Define $A_{ij}=\{a\in A:a_i=a_j\}$ and $A_{ijk}=\{a\in A:a_i=a_j=a_k\}$.

We consider the four unital subalgebras $A_{12}$, $A_{13}$, $A_{14}$, $A_{234}$. If we forget the first, the three others do not cover $A$, since $(0,0,1,1)\notin A_{13}\cup A_{14}\cup A_{234}$; similarly for the second and third; also forgetting the fourth one does not give a cover since $(0,1,1,1)\notin A_{12}\cup A_{13}\cup A_{14}$. Still the four form a cover: indeed the only elements not in $A_{12}\cup A_{13}\cup A_{14}$ are $(0,1,1,1)$ and $(1,0,0,0)$ and they belong to $A_{234}$. This concludes that $A=\mathbf{Z}/2\mathbf{Z}^4$ is the non-redundant union of $A_{12}$, $A_{13}$, $A_{14}$, $A_{234}$.

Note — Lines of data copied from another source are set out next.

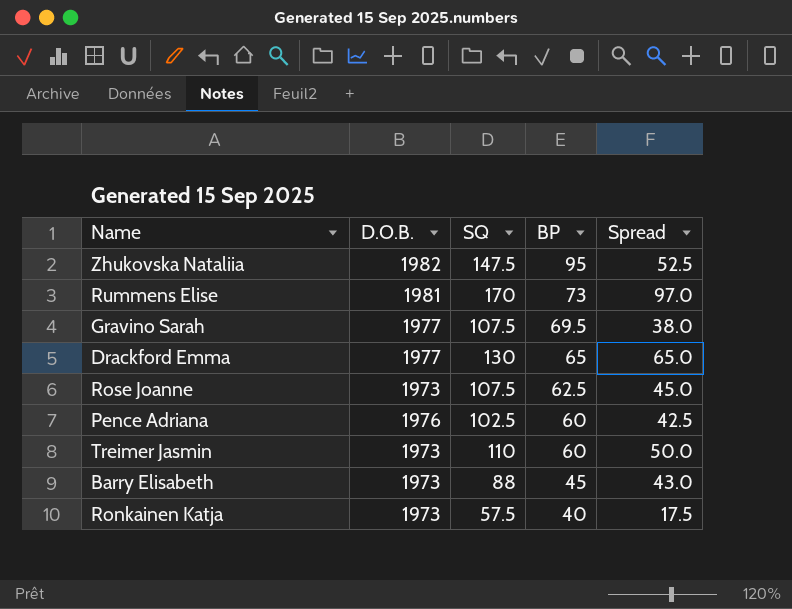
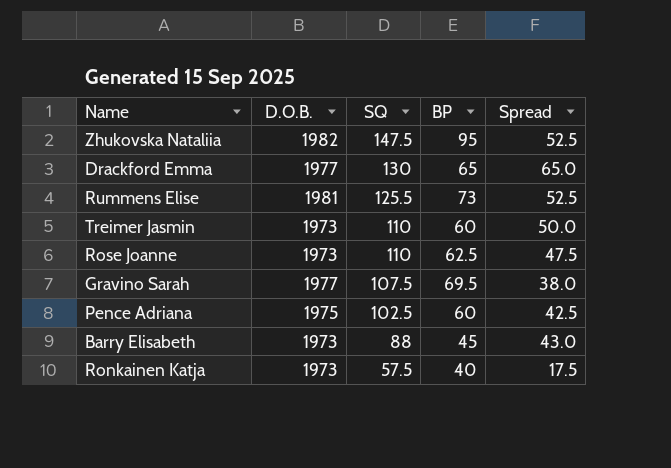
row order: BP descending -> SQ descending
Rummens Elise | SQ: 170 -> 125.5
Rummens Elise | Spread: 97.0 -> 52.5
Rose Joanne | SQ: 107.5 -> 110
Rose Joanne | Spread: 45.0 -> 47.5
Pence Adriana | D.O.B.: 1976 -> 1975

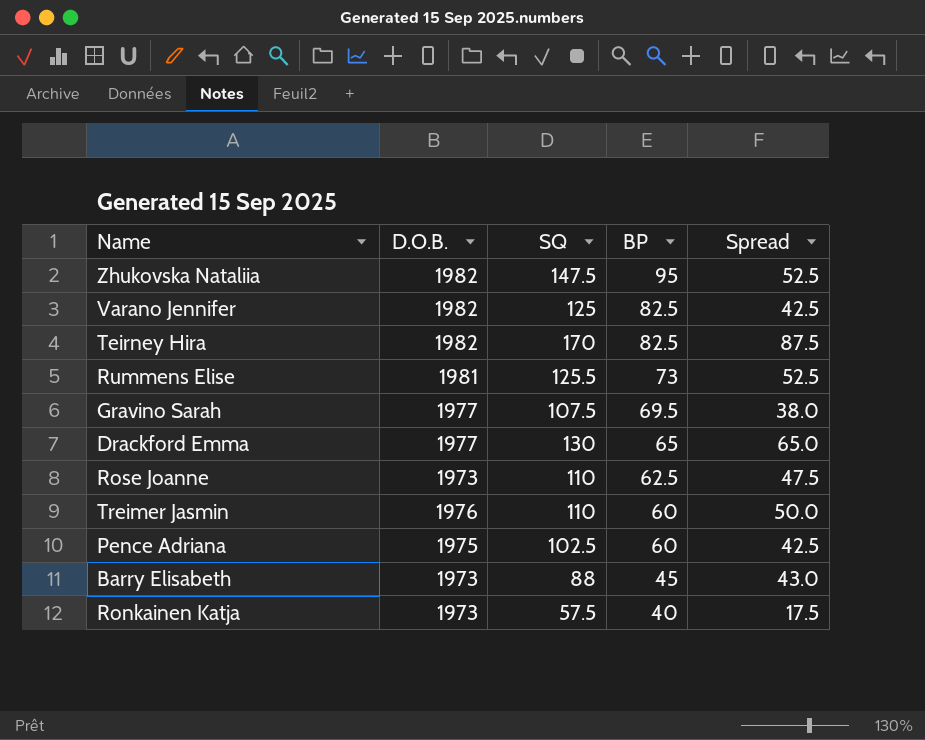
row order: SQ descending -> BP descending
row Varano Jennifer: none -> 1982 | 125 | 82.5 | 42.5
row Teirney Hira: none -> 1982 | 170 | 82.5 | 87.5
Treimer Jasmin | D.O.B.: 1973 -> 1976

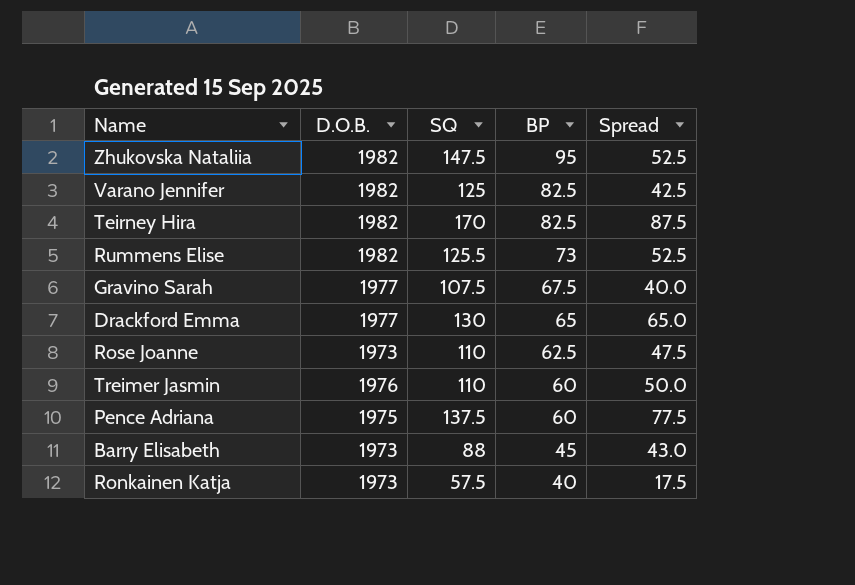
Rummens Elise | D.O.B.: 1981 -> 1982
Gravino Sarah | BP: 69.5 -> 67.5
Gravino Sarah | Spread: 38.0 -> 40.0
Pence Adriana | SQ: 102.5 -> 137.5
Pence Adriana | Spread: 42.5 -> 77.5

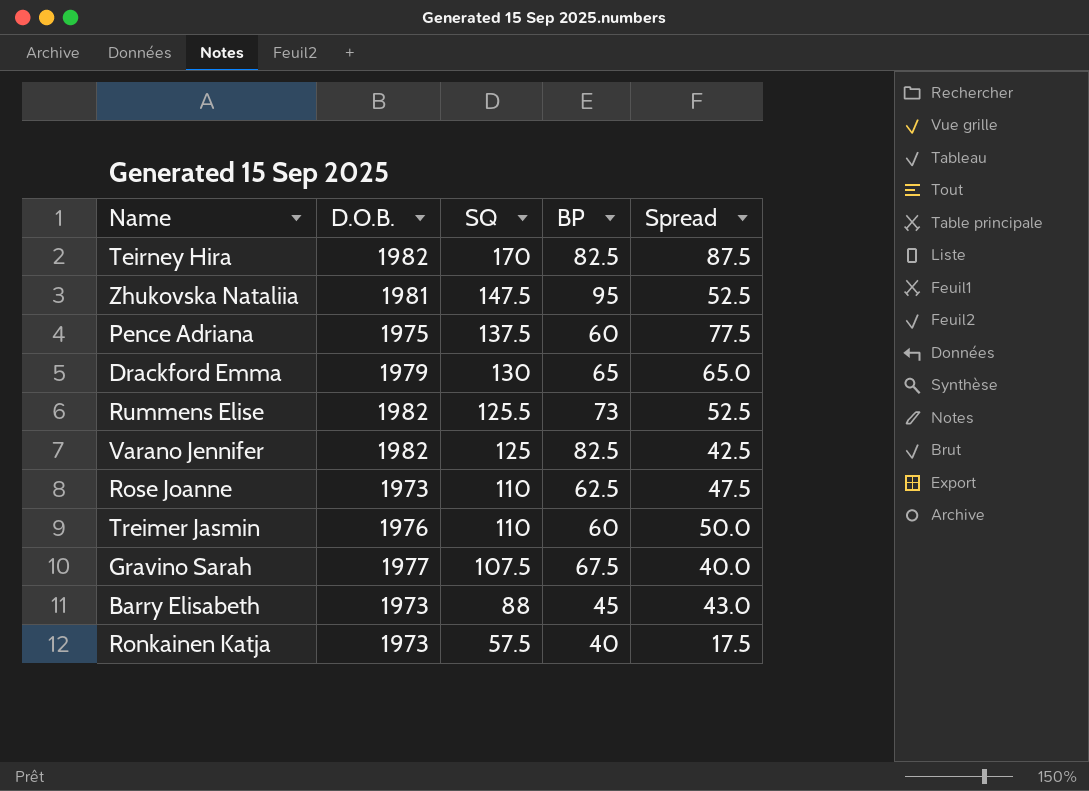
row order: BP descending -> SQ descending
Zhukovska Nataliia | D.O.B.: 1982 -> 1981
Drackford Emma | D.O.B.: 1977 -> 1979

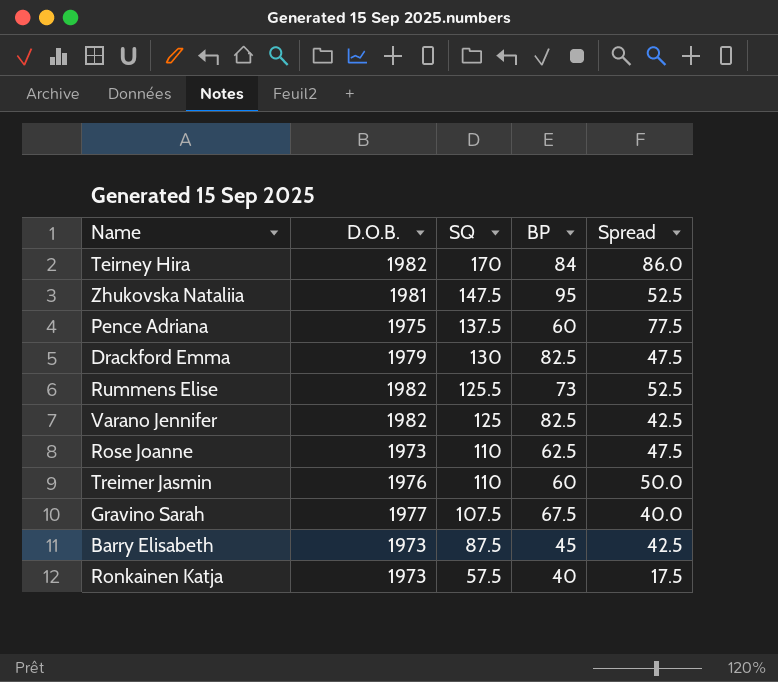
Teirney Hira | BP: 82.5 -> 84
Teirney Hira | Spread: 87.5 -> 86.0
Drackford Emma | BP: 65 -> 82.5
Drackford Emma | Spread: 65.0 -> 47.5
Barry Elisabeth | SQ: 88 -> 87.5
Barry Elisabeth | Spread: 43.0 -> 42.5

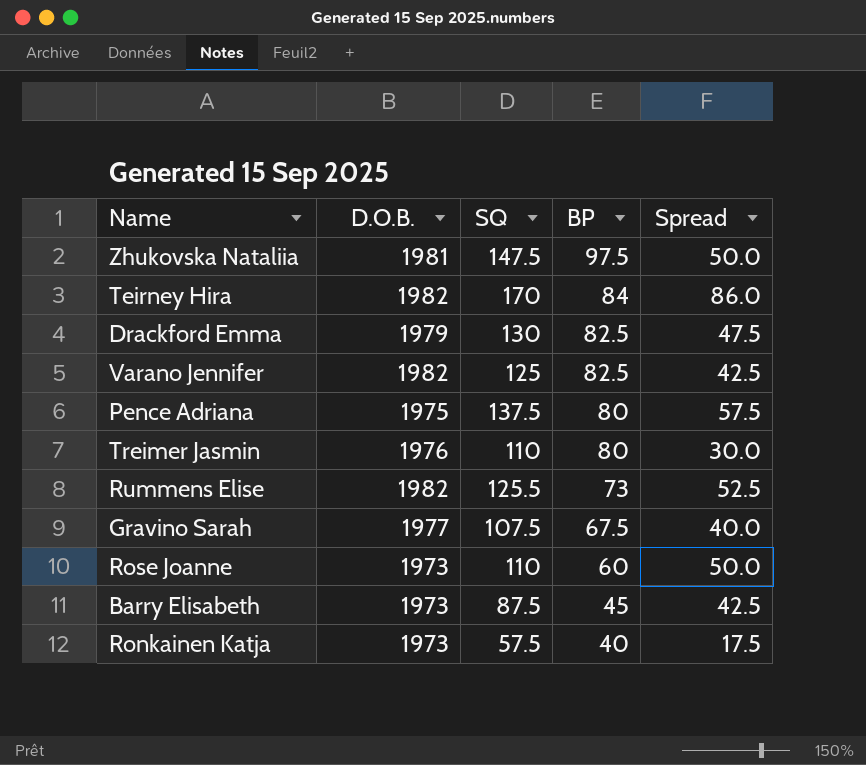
row order: SQ descending -> BP descending
Zhukovska Nataliia | BP: 95 -> 97.5
Zhukovska Nataliia | Spread: 52.5 -> 50.0
Pence Adriana | BP: 60 -> 80
Pence Adriana | Spread: 77.5 -> 57.5
Treimer Jasmin | BP: 60 -> 80
Treimer Jasmin | Spread: 50.0 -> 30.0
Rose Joanne | BP: 62.5 -> 60
Rose Joanne | Spread: 47.5 -> 50.0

If take for granted your claim for other values [edit: justified by Emil Jeřábek as a comment below, by generalizing the above argument], this yields:

Corollary: for every $k\in\mathbf{N}\smallsetminus\{0,2\}$, every infinite unital Boolean algebra can be written as non-redundant union of $k$ unital subalgebras.

(No reason to exclude 1 by restricting to proper subalgebras: assuming non-redundancy assumption excludes the whole subalgebra for $k>1$.)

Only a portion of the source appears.